▶ _HOW TO COMPLETE THIS TASK_:
Your reply should consist solely of the number of lines in the data that contain "bank".

▶ _PROVIDED MATERIAL_:
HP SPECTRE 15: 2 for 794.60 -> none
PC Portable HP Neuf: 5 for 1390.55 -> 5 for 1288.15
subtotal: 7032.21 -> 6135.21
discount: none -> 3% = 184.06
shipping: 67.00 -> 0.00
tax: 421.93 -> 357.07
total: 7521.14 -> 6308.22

* * *

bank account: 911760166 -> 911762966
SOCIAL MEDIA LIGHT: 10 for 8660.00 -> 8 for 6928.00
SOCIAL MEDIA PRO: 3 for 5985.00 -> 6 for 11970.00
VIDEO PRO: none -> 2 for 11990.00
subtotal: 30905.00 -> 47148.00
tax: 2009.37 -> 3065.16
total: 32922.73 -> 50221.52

* * *

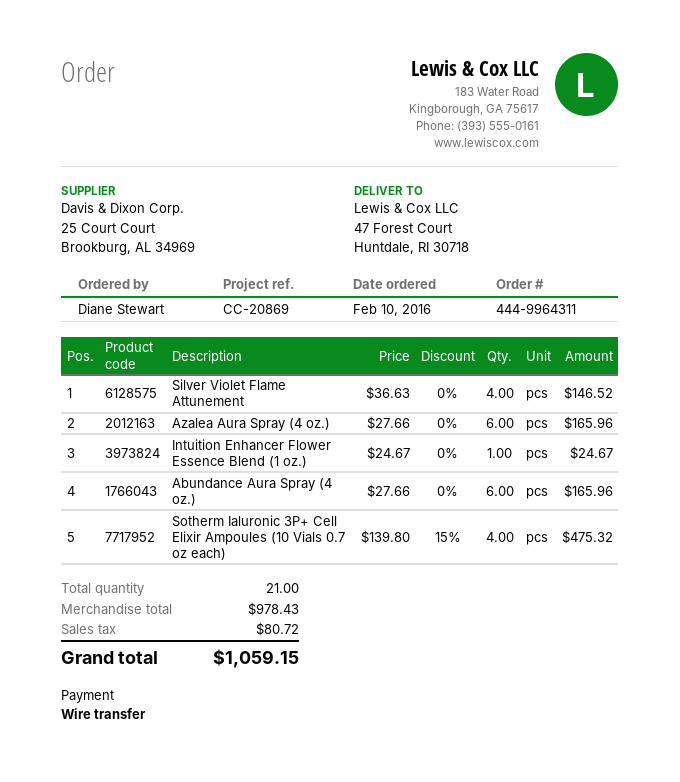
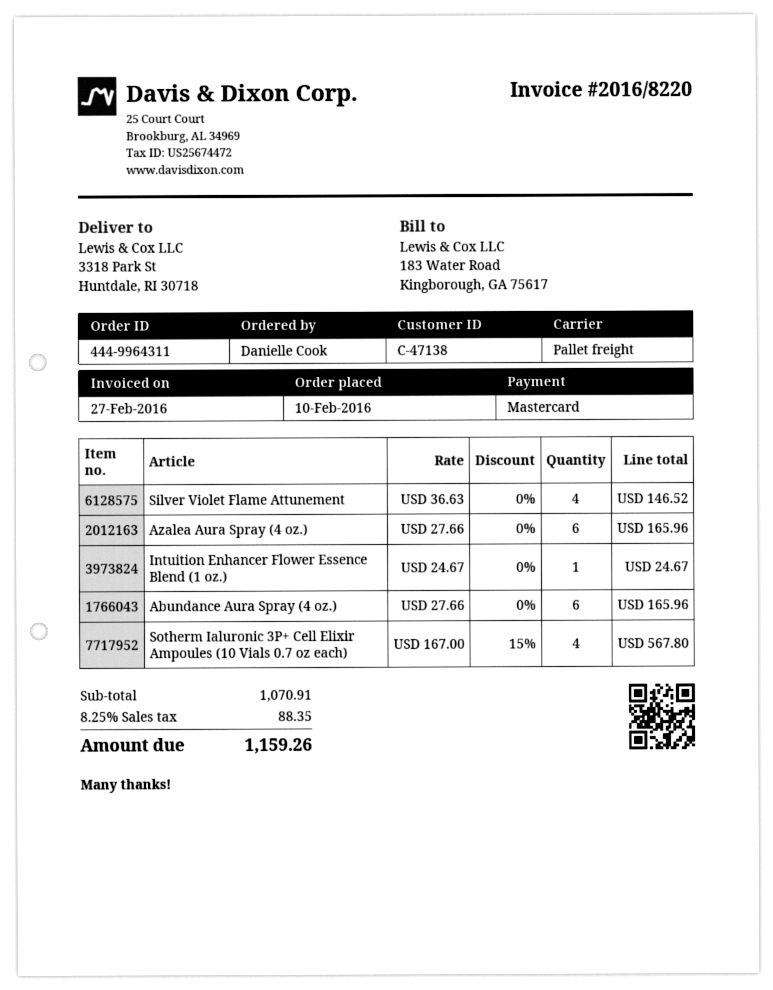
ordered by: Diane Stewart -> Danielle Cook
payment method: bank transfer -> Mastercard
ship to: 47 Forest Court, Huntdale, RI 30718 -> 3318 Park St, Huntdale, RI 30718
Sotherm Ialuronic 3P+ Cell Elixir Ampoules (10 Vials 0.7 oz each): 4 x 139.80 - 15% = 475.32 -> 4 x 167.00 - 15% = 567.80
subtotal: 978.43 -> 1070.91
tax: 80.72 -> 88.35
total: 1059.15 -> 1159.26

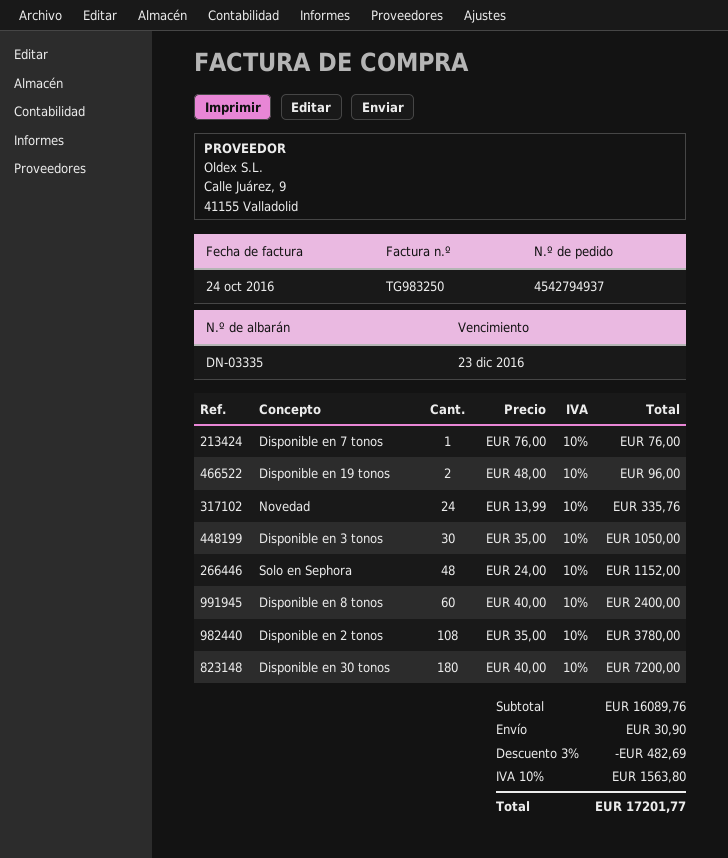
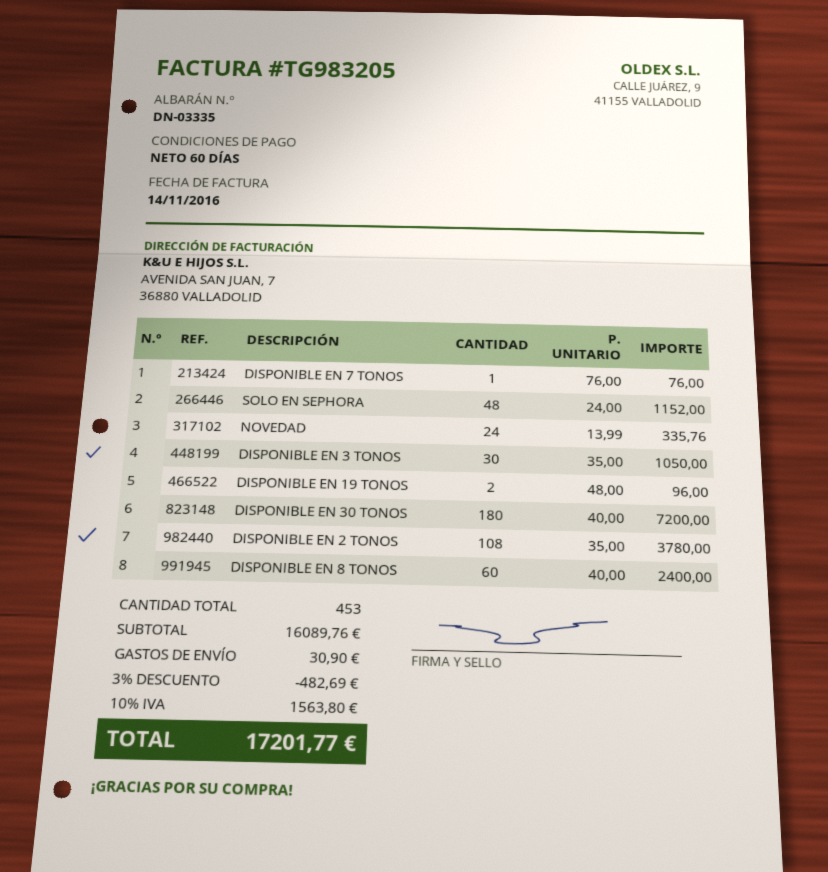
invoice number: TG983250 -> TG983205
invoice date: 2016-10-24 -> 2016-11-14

▶ _TASK ANSWER_:
2